━━ Records supplied

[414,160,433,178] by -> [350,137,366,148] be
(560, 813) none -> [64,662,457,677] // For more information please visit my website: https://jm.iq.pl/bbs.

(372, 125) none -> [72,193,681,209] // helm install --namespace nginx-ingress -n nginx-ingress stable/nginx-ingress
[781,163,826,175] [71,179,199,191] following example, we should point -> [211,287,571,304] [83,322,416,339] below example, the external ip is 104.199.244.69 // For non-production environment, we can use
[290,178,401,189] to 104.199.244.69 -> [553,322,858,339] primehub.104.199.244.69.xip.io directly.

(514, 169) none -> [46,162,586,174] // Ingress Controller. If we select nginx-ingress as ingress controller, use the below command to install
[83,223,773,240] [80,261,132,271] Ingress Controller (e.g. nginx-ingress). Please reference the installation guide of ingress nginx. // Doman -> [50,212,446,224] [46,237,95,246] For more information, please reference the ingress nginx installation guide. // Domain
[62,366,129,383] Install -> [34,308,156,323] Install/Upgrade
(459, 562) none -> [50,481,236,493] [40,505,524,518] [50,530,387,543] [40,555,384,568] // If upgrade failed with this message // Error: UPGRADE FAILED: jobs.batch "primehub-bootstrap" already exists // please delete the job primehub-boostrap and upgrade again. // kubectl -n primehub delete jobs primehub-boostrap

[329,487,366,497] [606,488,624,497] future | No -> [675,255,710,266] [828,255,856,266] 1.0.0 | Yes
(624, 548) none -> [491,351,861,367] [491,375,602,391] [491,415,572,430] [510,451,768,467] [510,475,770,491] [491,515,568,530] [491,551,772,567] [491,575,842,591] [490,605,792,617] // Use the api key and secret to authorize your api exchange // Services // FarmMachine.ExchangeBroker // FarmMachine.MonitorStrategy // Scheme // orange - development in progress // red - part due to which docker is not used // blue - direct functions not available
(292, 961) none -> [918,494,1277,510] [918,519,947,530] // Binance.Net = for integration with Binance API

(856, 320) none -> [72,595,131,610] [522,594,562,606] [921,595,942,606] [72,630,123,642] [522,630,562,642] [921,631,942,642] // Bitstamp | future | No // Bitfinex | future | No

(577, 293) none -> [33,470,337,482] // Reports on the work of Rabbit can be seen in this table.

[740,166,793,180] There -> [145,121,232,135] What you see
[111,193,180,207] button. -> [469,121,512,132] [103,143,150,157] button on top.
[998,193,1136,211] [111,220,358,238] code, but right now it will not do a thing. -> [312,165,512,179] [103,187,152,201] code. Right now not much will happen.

━━━━

How to complete this task
The expected output is the run of lines from the one holding "(577, 293) none" to the last line of the entries above, each reproduced character for character.

Response
(577, 293) none -> [33,470,337,482] // Reports on the work of Rabbit can be seen in this table.

[740,166,793,180] There -> [145,121,232,135] What you see
[111,193,180,207] button. -> [469,121,512,132] [103,143,150,157] button on top.
[998,193,1136,211] [111,220,358,238] code, but right now it will not do a thing. -> [312,165,512,179] [103,187,152,201] code. Right now not much will happen.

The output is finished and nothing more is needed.